### TO DO
I need only the number of lines in this data that contain the string "dividendo".
Start of GIVEN DATA
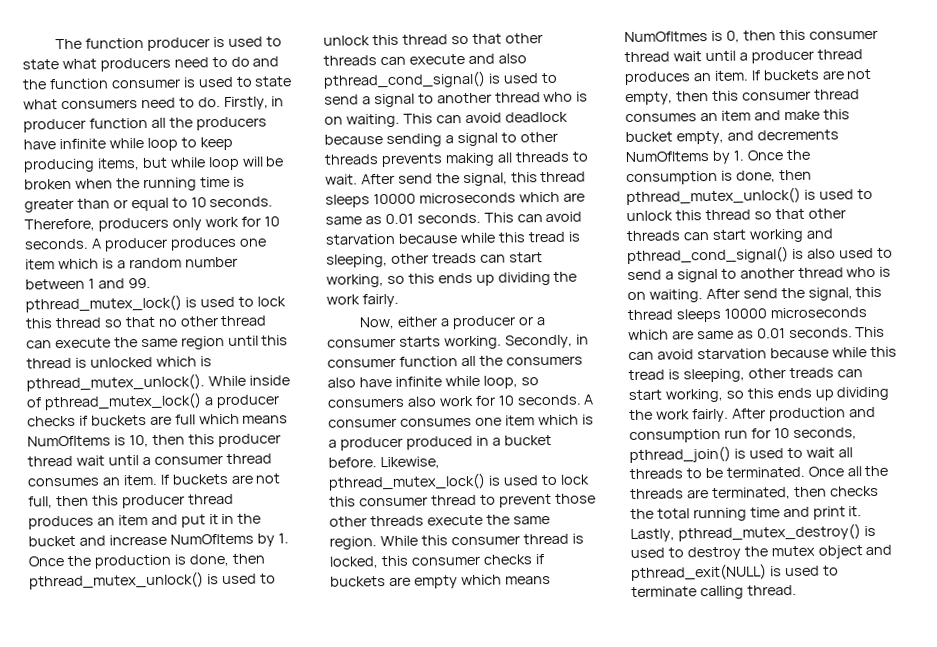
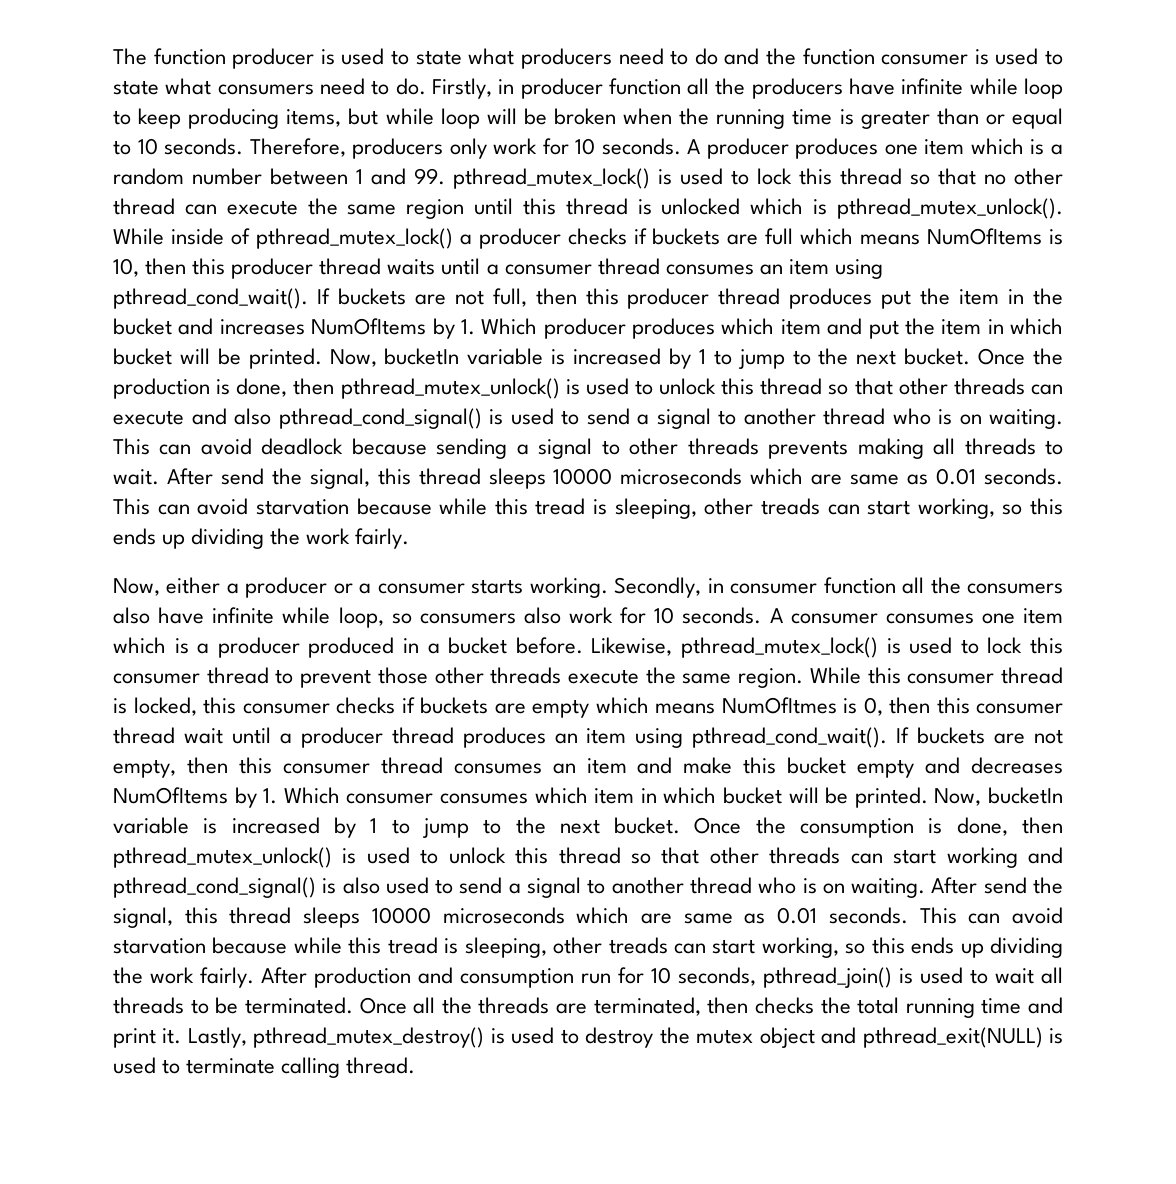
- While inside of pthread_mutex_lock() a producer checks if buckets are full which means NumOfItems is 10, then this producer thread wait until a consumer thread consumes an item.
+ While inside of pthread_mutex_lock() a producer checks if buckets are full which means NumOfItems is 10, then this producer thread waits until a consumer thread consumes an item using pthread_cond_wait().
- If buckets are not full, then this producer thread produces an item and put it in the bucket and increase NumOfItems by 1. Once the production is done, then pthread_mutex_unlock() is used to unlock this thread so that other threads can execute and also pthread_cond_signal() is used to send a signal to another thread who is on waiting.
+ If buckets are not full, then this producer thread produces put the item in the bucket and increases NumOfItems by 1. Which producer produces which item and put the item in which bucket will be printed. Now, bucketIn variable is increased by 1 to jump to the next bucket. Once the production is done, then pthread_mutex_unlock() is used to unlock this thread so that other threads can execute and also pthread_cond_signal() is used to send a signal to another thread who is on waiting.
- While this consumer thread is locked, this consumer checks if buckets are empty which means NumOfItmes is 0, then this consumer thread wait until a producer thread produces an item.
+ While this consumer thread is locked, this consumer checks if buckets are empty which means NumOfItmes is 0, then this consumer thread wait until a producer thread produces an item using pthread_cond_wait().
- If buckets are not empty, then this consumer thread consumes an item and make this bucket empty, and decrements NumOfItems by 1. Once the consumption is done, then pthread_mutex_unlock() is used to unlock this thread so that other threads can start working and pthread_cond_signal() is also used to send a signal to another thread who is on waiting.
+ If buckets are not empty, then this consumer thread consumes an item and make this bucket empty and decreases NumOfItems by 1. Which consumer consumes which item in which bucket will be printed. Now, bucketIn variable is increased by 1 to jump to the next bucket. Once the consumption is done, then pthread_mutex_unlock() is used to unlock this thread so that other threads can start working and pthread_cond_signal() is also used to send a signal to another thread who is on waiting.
End of GIVEN DATA
Start of GIVEN DATA
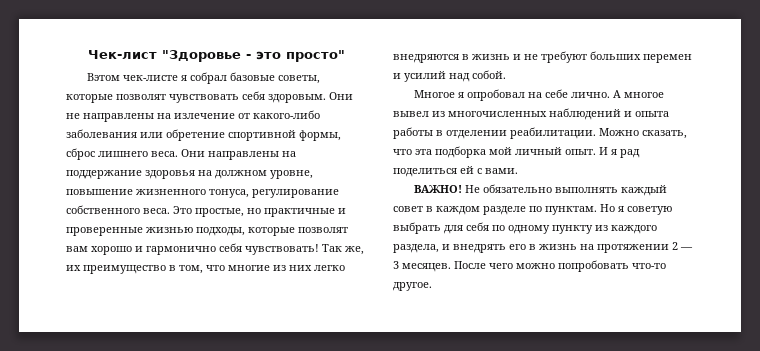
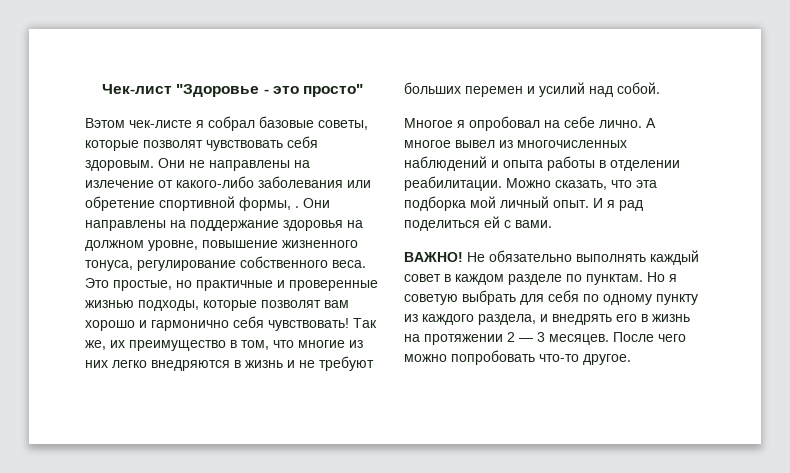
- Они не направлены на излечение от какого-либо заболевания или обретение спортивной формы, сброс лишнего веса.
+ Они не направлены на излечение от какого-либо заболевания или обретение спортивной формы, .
End of GIVEN DATA
Start of GIVEN DATA
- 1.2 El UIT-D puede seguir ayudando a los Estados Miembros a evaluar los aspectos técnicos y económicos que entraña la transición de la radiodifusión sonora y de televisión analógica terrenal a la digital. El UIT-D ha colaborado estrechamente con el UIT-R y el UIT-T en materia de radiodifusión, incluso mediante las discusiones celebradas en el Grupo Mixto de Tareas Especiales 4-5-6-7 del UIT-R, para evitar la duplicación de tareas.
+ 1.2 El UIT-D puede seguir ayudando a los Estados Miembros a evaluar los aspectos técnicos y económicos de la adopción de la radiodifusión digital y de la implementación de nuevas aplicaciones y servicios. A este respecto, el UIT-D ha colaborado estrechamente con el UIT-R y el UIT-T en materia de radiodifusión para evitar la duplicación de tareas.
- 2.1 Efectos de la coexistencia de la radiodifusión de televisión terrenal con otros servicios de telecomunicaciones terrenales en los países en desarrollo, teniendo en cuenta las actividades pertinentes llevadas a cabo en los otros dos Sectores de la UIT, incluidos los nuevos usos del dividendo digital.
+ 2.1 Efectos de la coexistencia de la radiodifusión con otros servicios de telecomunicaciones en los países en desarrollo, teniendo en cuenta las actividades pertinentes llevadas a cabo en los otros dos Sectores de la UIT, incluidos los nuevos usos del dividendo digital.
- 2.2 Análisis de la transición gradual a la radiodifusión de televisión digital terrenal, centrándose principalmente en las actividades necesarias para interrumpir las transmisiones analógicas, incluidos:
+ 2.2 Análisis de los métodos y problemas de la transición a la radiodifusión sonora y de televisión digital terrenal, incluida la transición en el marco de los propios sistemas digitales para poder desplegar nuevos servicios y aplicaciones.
End of GIVEN DATA
### ANSWER SECTION
2